Opinion
22A-PO-327
07-11-2022
Dustin M. Nevil, Appellant-Respondent, v. Laurie B. Nevil, Appellee-Petitioner.
Attorney for Appellant Mark E. Miller Mark Miller Law Office Evansville, Indiana Attorney for Appellee Laurie Baiden Bumb Bumb Law Office, LLC Evansville, Indiana
Pursuant to Ind. Appellate Rule 65(D), this Memorandum Decision shall not be regarded as precedent or cited before any court except for the purpose of establishing the defense of res judicata, collateral estoppel, or the law of the case.
Appeal from the Gibson Circuit Court Trial Court Cause No. 26C01-2201-PO-5 The Honorable Jeffrey F. Meade, Judge
Attorney for Appellant Mark E. Miller Mark Miller Law Office Evansville, Indiana
Attorney for Appellee Laurie Baiden Bumb Bumb Law Office, LLC Evansville, Indiana
MEMORANDUM DECISION
MATHIAS, JUDGE
[¶1] Dustin M. Nevil appeals the Gibson Circuit Court's issuance of an order for protection against him and on behalf of Laurie B. Nevil. Dustin raises four issues for our review, which we consolidate and restate as whether the trial court's issuance of the order for protection is clearly erroneous. We affirm.
Facts and Procedural History
[¶2] In November 2021, after about eight and one-half years of marriage, Laurie filed a petition for the dissolution of her marriage to Dustin. On January 3, 2022, Laurie filed a petition for an ex parte order for protection against Dustin, which the trial court granted that same day. On January 14, the court held a hearing with all parties present on Laurie's petition.
[¶3] At that hearing, Laurie testified that "a number of incidents . . . have led to" her filing the petition for an order for protection. Tr. Vol. 2, p. 8. She testified that, in March of 2021, Dustin had come home in "an absolute fit of rage," broke things, and pushed her before he "turned on" their teenage son, T. Id. at 8-9. This incident "scared" Laurie and T. Id. at 8. On other occasions, Dustin would "get mad, and he'd break" things around the home, which on one occasion included a door. Id. at 10.

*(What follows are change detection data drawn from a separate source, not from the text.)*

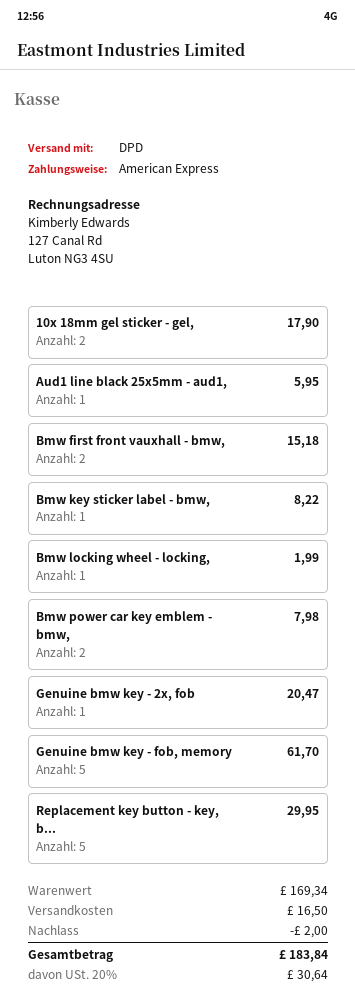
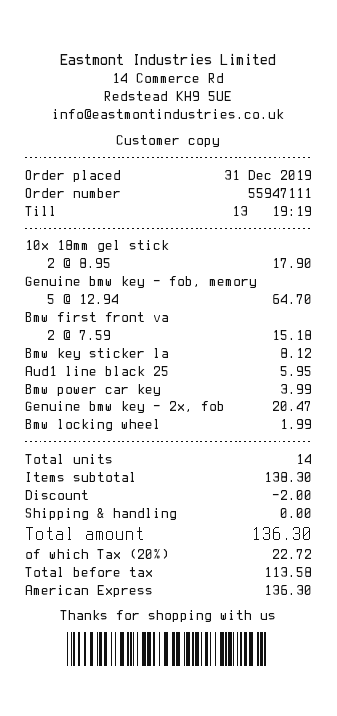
Bmw key sticker label - bmw,: 1 for 8.22 -> 1 for 8.12
Bmw power car key emblem - bmw,: 2 for 7.98 -> 1 for 3.99
Genuine bmw key - fob, memory: 5 for 61.70 -> 5 for 64.70
Replacement key button - key, b...: 5 for 29.95 -> none
subtotal: 169.34 -> 138.30
shipping: 16.50 -> 0.00
tax: 20% = 30.64 -> 20% = 22.72
total: 183.84 -> 136.30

[¶4] After Laurie filed her petition for dissolution, Dustin engaged in an "almost . . . daily" campaign "where something [wa]s done to" harass her, scare her, or cause her some kind of difficulty. Id. at 40. For example, he would "repeatedly" direct loud music at the house during the night-time hours, while Laurie was attempting to sleep, in order to "keep [her] up all night." Id. at 10-11. On one such occasion, after he had done that, Dustin then came back into the house and "passed out in bed with his gun." Id. at 11. On another occasion, Dustin called Laurie multiple times "through the middle of the night" before "blaring music again" while she tried to sleep. Id. at 14-15.
[¶5] In late December, Dustin told Laurie, while he was intoxicated and "unstable," that he "hat[es] what he was going to have to do to [her]. And he was going to have to do it." Id. at 14-15. He also told her that "he would have to hurt you to protect himself." Id. at 31. And he told a third party that he was trying to "driv[e Laurie] crazy." Id. at 36-37. Laurie felt such comments were "threatening." Id. at 15.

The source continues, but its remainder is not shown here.